What to do: Using the records below, find every line that includes "bottom" and copy it.

Records for processing below:

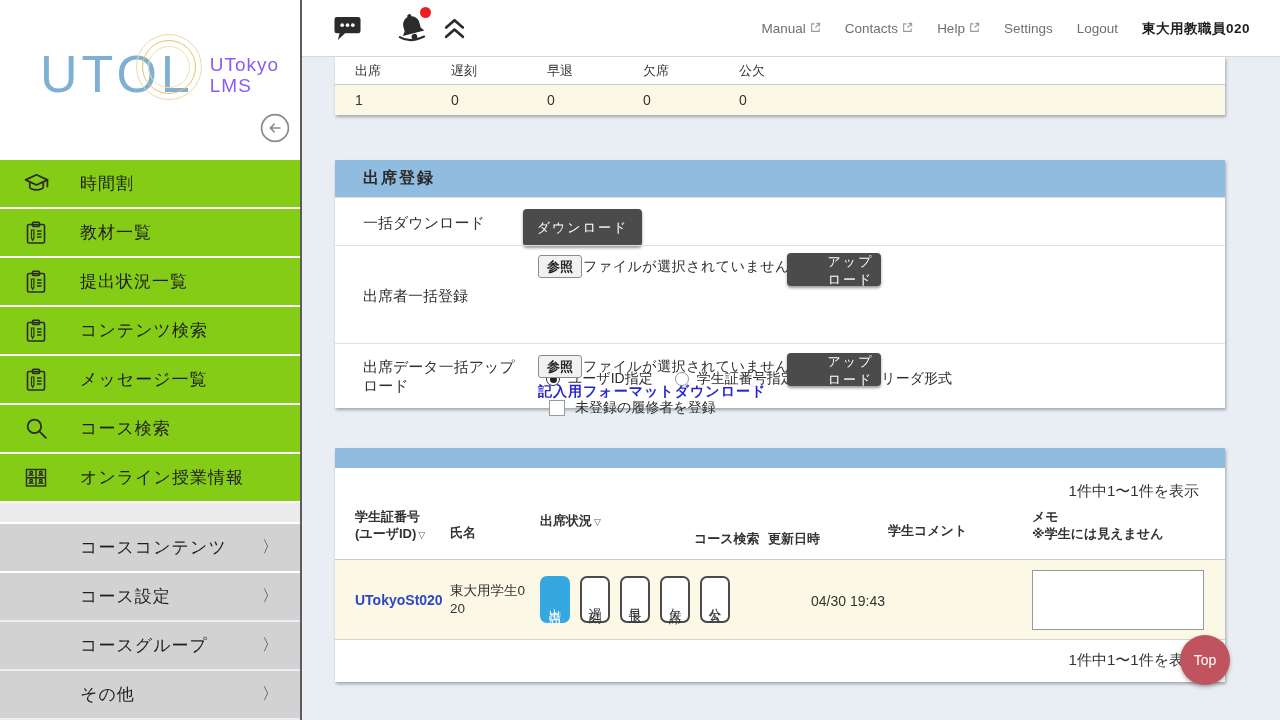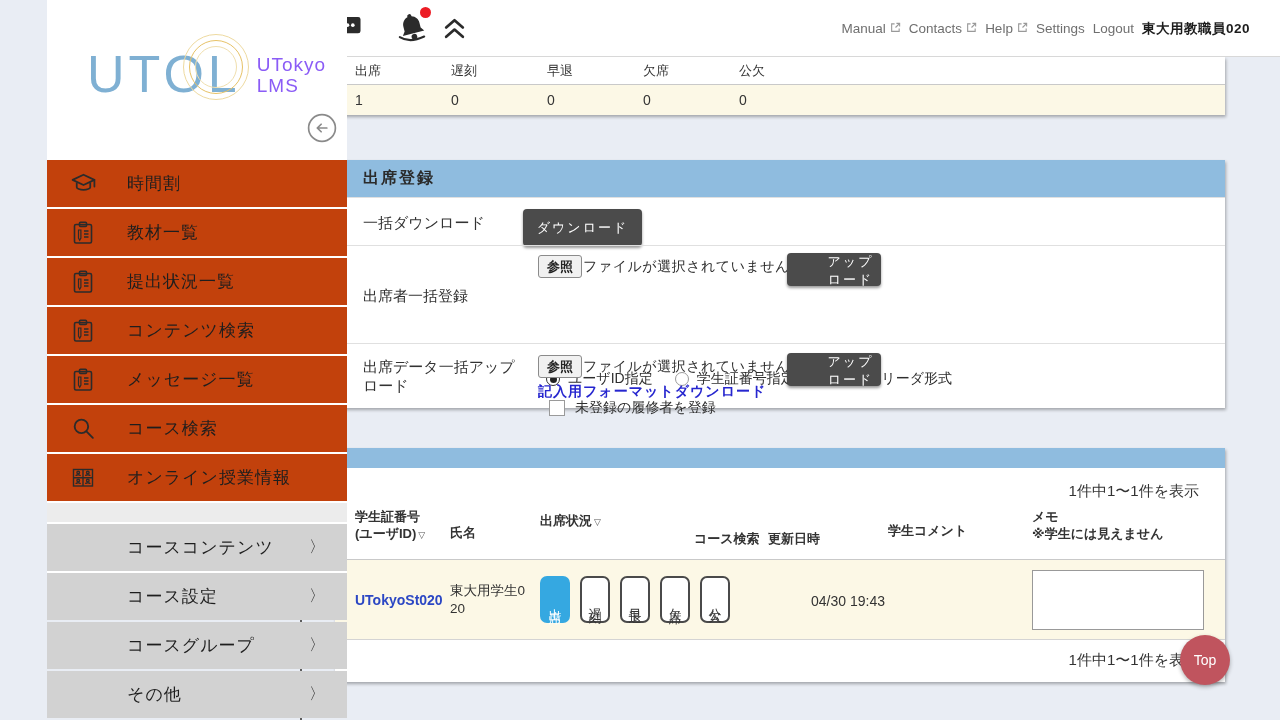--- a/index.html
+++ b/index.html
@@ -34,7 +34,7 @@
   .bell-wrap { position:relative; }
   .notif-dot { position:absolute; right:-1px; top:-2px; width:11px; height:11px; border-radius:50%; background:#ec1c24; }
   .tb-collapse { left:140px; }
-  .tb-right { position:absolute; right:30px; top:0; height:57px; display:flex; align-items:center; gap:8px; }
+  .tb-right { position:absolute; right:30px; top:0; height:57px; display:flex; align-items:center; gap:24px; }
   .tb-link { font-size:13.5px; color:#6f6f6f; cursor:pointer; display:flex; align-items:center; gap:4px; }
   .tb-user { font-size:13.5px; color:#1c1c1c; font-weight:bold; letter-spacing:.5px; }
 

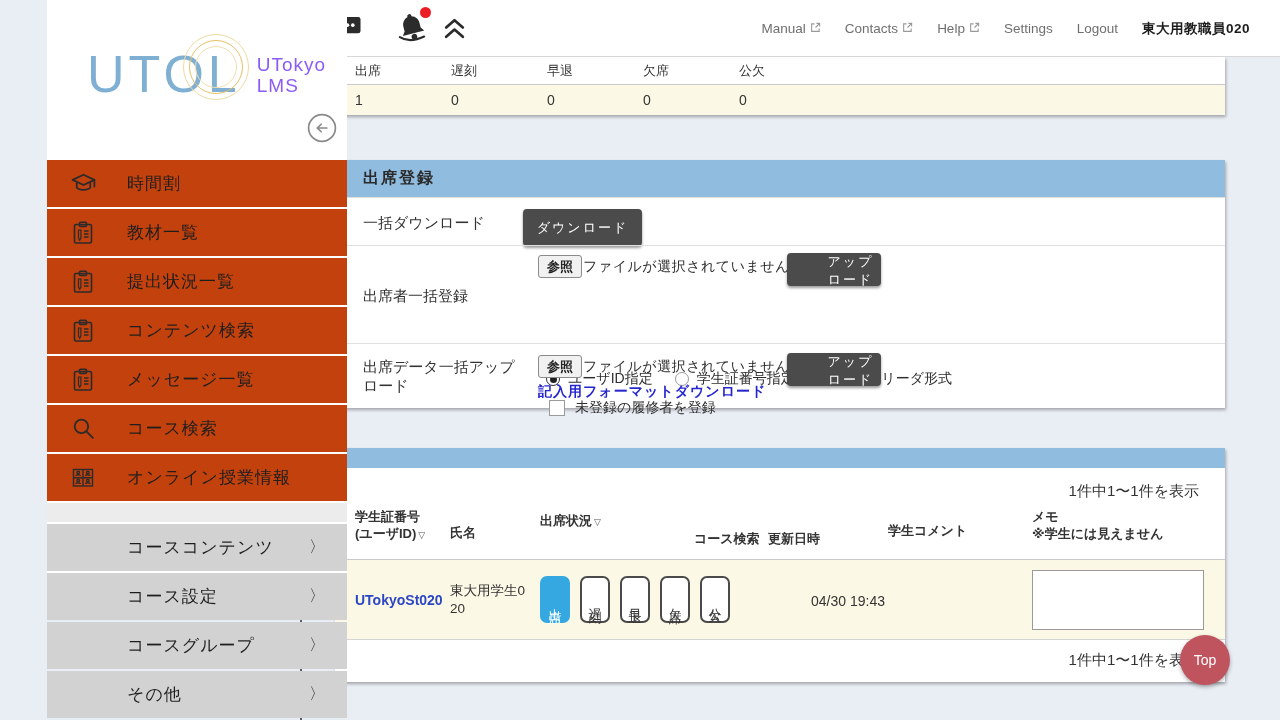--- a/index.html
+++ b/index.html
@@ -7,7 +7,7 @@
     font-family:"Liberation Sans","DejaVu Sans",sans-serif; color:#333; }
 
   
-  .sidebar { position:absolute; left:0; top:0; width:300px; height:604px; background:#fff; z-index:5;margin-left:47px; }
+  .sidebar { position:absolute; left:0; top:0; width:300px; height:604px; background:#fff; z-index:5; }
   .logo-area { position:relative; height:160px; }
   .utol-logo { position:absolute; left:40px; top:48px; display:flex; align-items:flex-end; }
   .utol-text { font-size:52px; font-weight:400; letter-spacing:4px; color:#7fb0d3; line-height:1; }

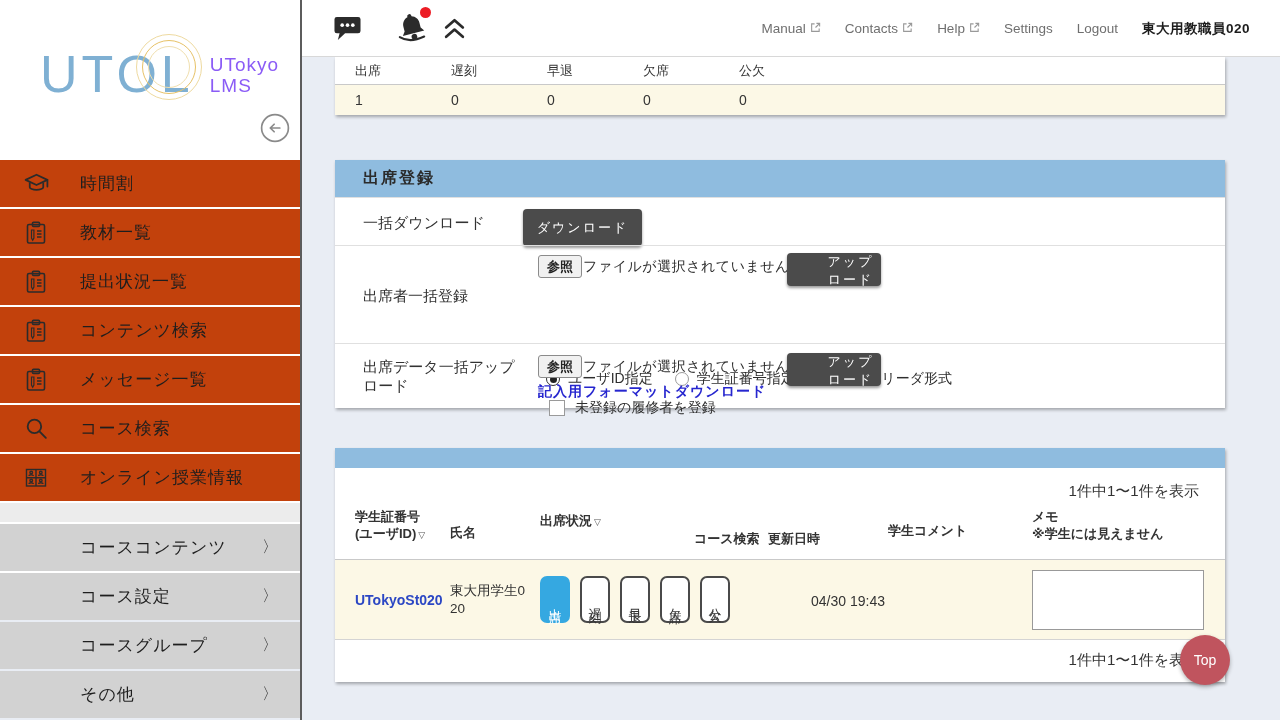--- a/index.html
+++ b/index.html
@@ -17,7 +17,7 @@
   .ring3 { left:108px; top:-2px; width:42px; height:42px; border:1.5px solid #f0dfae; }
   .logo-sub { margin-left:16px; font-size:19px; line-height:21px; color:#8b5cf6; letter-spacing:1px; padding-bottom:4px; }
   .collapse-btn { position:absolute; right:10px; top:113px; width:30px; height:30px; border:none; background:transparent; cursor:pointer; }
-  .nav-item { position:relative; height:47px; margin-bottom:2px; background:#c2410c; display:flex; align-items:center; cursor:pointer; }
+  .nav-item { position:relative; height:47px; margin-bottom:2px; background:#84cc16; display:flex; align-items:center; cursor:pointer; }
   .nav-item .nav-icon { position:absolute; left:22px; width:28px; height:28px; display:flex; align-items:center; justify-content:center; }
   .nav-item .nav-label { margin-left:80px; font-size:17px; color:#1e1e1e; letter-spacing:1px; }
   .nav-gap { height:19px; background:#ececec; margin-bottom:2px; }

End of Records for processing.

Reply to the exercise:
   .logo-sub { margin-left:16px; font-size:19px; line-height:21px; color:#8b5cf6; letter-spacing:1px; padding-bottom:4px; }
-  .nav-item { position:relative; height:47px; margin-bottom:2px; background:#c2410c; display:flex; align-items:center; cursor:pointer; }
+  .nav-item { position:relative; height:47px; margin-bottom:2px; background:#84cc16; display:flex; align-items:center; cursor:pointer; }
   .nav-gap { height:19px; background:#ececec; margin-bottom:2px; }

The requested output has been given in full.